# Problem to work on:
Starting from the line with "order number: 476-2838014 -> 476-5870014", transcribe each line to the end of the records below. Copy them exactly and write nothing else.

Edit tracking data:
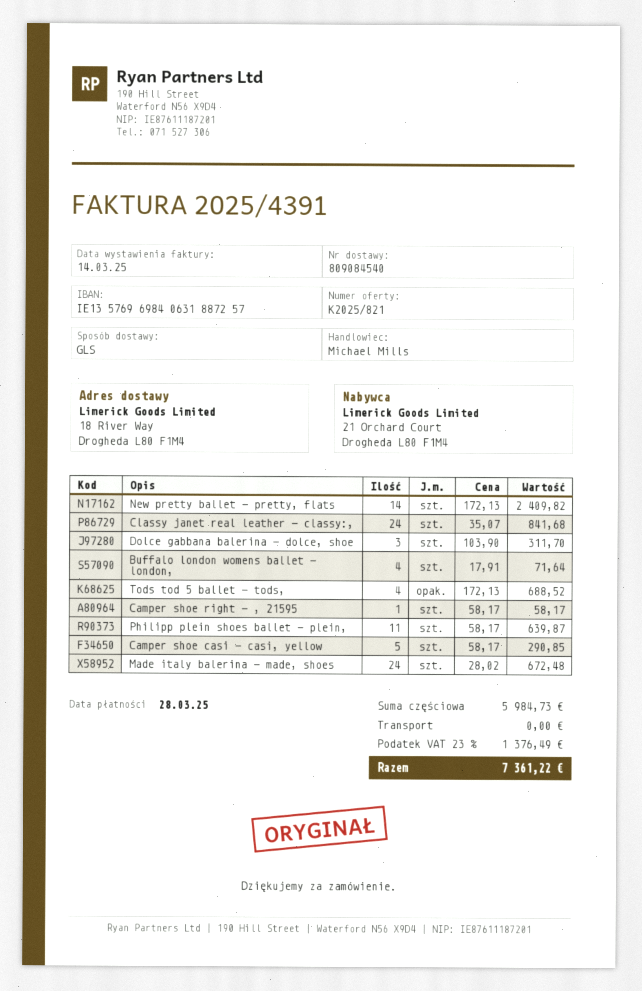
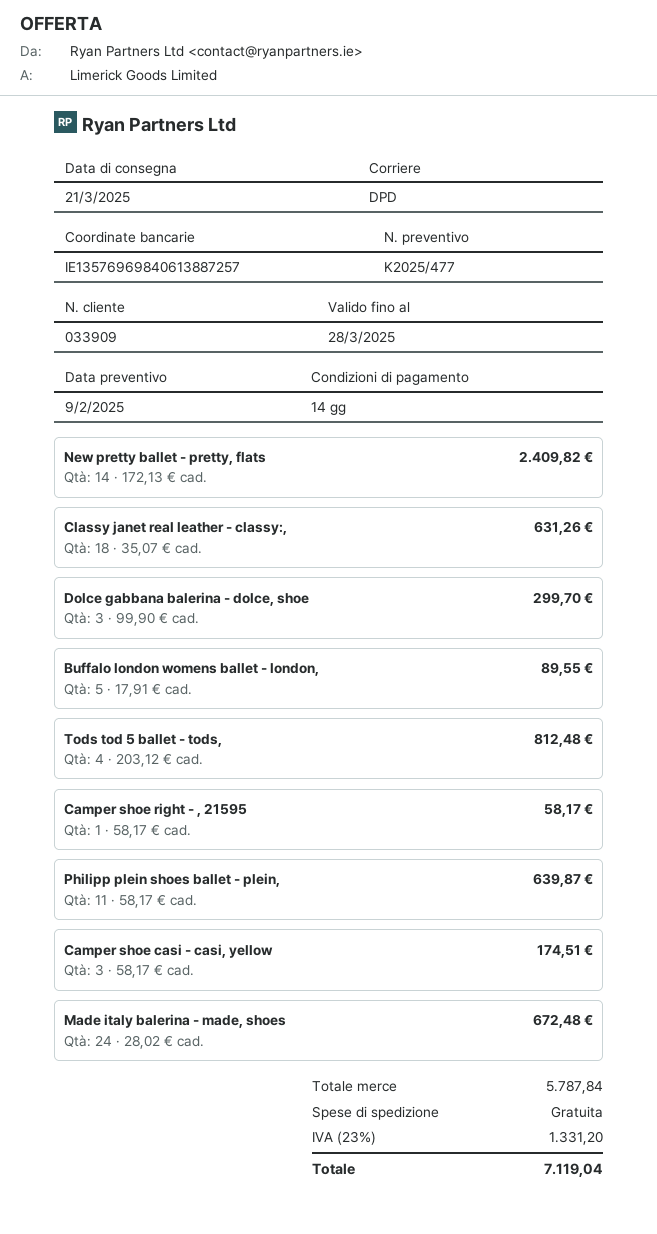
quote number: K2025/821 -> K2025/477
bank account: IE13576969840631887257 -> IE13576969840613887257
shipping method: GLS -> DPD
Classy janet real leather - classy:,: 24 x 35.07 = 841.68 -> 18 x 35.07 = 631.26
Dolce gabbana balerina - dolce, shoe: 3 x 103.90 = 311.70 -> 3 x 99.90 = 299.70
Buffalo london womens ballet - london,: 4 x 17.91 = 71.64 -> 5 x 17.91 = 89.55
Tods tod 5 ballet - tods,: 4 x 172.13 = 688.52 -> 4 x 203.12 = 812.48
Camper shoe casi - casi, yellow: 5 x 58.17 = 290.85 -> 3 x 58.17 = 174.51
subtotal: 5984.73 -> 5787.84
tax: 23% = 1376.49 -> 23% = 1331.20
total: 7361.22 -> 7119.04

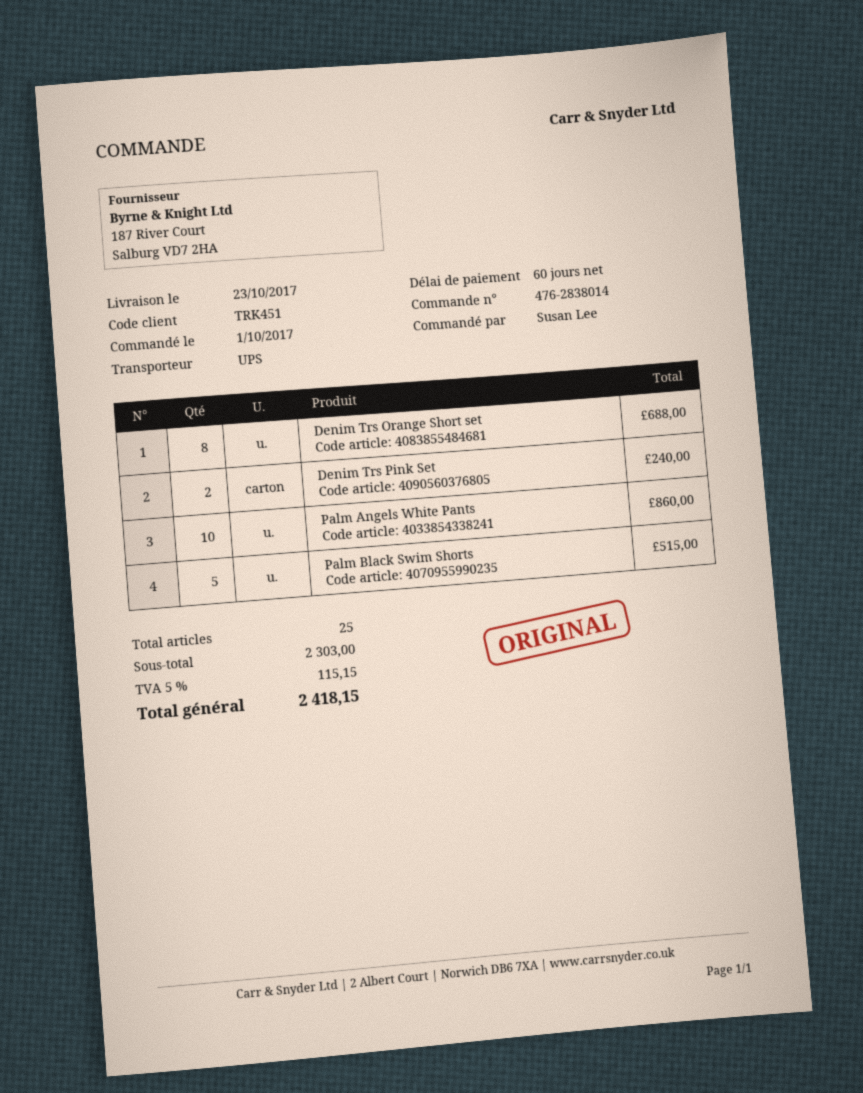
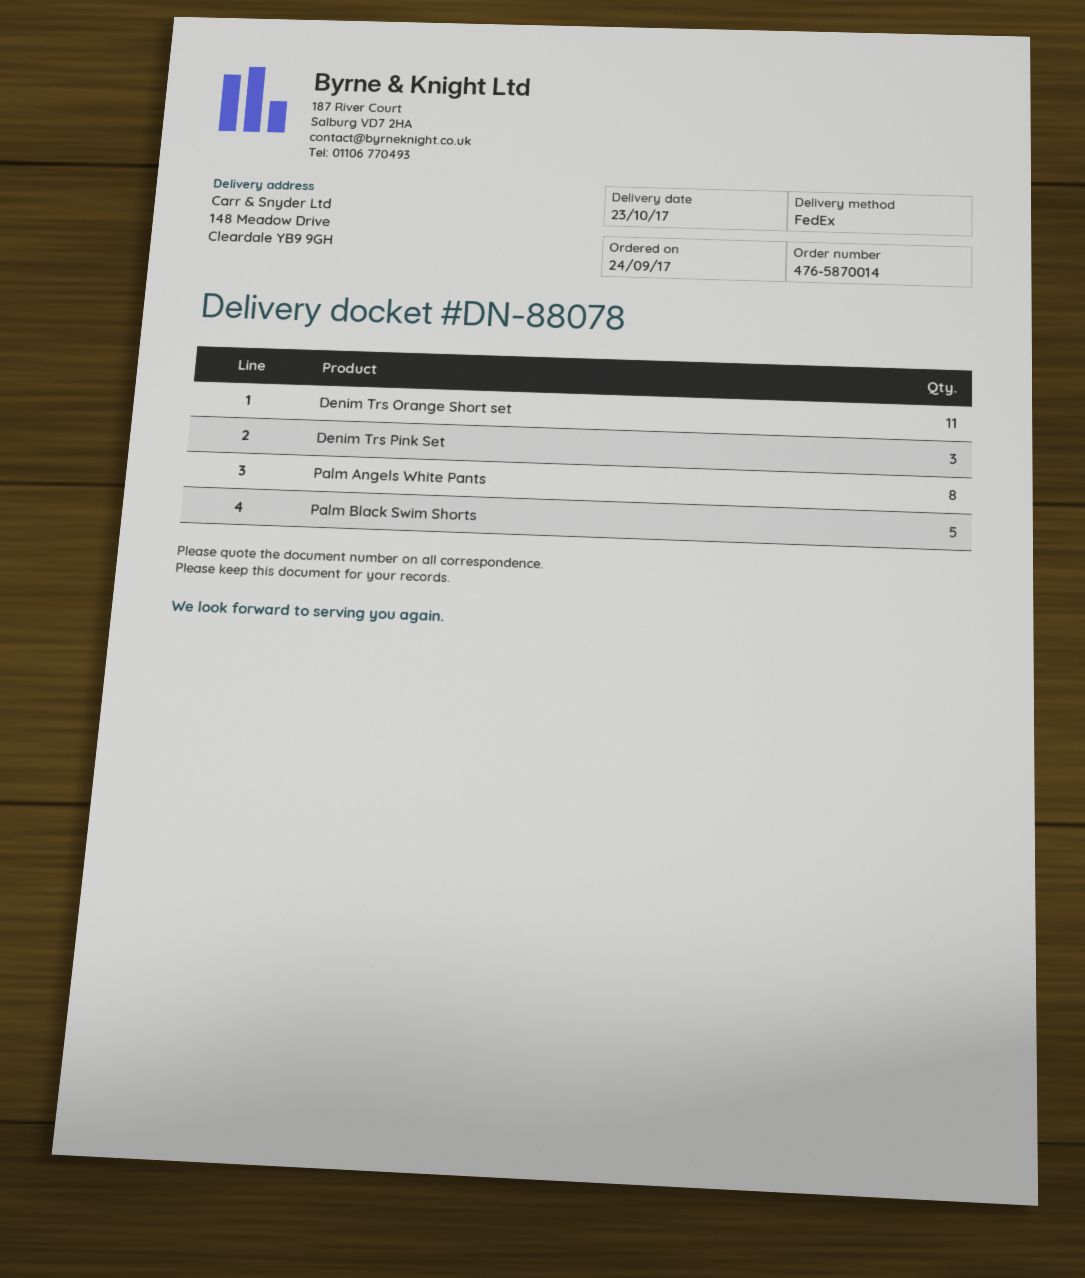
order number: 476-2838014 -> 476-5870014
order date: 2017-10-01 -> 2017-09-24
shipping method: UPS -> FedEx
Denim Trs Orange Short set: 8 -> 11
Denim Trs Pink Set: 2 -> 3
Palm Angels White Pants: 10 -> 8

# Finished task:
order number: 476-2838014 -> 476-5870014
order date: 2017-10-01 -> 2017-09-24
shipping method: UPS -> FedEx
Denim Trs Orange Short set: 8 -> 11
Denim Trs Pink Set: 2 -> 3
Palm Angels White Pants: 10 -> 8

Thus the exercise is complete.